> RECORDS FOR PROCESSING
------------------------------------------------------------------------

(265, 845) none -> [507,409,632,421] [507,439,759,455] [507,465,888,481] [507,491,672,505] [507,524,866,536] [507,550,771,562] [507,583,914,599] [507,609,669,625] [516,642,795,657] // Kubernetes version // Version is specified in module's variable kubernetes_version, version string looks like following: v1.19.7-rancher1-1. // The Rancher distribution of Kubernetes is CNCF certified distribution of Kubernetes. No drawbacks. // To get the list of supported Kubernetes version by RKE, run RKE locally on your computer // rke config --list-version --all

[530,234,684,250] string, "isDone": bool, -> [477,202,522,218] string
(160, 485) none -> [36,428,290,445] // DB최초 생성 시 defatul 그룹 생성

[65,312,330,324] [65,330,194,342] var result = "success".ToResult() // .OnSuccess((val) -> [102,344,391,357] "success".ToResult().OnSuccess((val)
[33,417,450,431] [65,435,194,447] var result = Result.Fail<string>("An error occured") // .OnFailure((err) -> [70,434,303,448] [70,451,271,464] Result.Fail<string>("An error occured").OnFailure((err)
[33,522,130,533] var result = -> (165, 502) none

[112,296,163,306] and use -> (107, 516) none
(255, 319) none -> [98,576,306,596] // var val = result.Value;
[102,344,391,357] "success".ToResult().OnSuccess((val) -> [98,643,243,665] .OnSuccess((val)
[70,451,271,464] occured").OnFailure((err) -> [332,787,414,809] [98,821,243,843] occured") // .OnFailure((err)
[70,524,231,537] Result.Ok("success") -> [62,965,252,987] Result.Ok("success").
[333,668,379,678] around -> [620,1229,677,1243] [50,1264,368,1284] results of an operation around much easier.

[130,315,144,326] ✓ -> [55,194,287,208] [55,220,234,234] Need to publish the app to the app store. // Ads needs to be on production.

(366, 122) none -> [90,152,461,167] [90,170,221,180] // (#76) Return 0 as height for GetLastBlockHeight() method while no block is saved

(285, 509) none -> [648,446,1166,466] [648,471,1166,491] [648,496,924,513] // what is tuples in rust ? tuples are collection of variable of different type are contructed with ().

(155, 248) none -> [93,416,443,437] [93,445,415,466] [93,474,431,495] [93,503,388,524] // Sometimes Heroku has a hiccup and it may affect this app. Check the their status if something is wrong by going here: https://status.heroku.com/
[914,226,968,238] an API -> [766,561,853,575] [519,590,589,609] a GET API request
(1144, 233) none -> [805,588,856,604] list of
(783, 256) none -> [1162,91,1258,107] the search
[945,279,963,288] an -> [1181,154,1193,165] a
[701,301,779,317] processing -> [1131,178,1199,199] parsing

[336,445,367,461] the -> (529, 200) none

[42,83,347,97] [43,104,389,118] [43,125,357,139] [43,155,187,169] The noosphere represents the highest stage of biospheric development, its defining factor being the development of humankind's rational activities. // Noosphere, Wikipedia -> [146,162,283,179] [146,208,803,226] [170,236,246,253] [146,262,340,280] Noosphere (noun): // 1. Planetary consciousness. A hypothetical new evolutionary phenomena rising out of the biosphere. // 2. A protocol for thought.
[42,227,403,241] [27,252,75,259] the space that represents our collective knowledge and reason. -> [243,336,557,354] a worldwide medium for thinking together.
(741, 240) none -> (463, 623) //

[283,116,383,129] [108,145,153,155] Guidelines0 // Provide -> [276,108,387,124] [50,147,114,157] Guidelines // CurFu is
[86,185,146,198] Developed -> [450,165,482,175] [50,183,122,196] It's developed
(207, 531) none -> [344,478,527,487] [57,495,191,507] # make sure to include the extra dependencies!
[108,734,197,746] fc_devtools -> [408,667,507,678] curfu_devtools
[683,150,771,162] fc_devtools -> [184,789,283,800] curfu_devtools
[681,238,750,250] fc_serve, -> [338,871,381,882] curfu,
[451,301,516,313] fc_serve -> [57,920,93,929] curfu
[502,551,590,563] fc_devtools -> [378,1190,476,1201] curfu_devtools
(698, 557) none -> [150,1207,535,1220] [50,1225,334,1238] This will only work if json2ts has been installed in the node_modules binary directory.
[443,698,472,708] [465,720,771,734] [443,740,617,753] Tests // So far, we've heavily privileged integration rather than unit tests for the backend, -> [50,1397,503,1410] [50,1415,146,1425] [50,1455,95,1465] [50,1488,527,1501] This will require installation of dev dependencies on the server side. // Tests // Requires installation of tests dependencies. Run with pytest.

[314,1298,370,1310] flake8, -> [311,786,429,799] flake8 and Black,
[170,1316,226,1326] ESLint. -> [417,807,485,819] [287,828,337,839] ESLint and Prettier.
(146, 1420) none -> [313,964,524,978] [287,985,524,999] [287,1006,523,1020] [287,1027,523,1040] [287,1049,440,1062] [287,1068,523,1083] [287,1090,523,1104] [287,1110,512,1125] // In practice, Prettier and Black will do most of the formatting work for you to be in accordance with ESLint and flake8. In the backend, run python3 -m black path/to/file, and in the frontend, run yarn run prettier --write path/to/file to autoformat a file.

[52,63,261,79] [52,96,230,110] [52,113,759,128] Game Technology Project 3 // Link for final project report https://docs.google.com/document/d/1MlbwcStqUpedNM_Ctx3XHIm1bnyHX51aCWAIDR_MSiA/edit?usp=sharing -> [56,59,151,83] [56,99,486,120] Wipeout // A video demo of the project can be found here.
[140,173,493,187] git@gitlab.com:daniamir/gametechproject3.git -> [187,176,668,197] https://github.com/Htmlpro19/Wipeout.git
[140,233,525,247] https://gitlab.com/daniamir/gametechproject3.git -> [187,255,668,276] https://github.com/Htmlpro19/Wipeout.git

------------------------------------------------------------------------

> PROBLEM DETAILS
Search the entries for the word "gitlab", then list each line that holds it.

> RESPONSE BELOW
[140,173,493,187] git@gitlab.com:daniamir/gametechproject3.git -> [187,176,668,197] https://github.com/Htmlpro19/Wipeout.git
[140,233,525,247] https://gitlab.com/daniamir/gametechproject3.git -> [187,255,668,276] https://github.com/Htmlpro19/Wipeout.git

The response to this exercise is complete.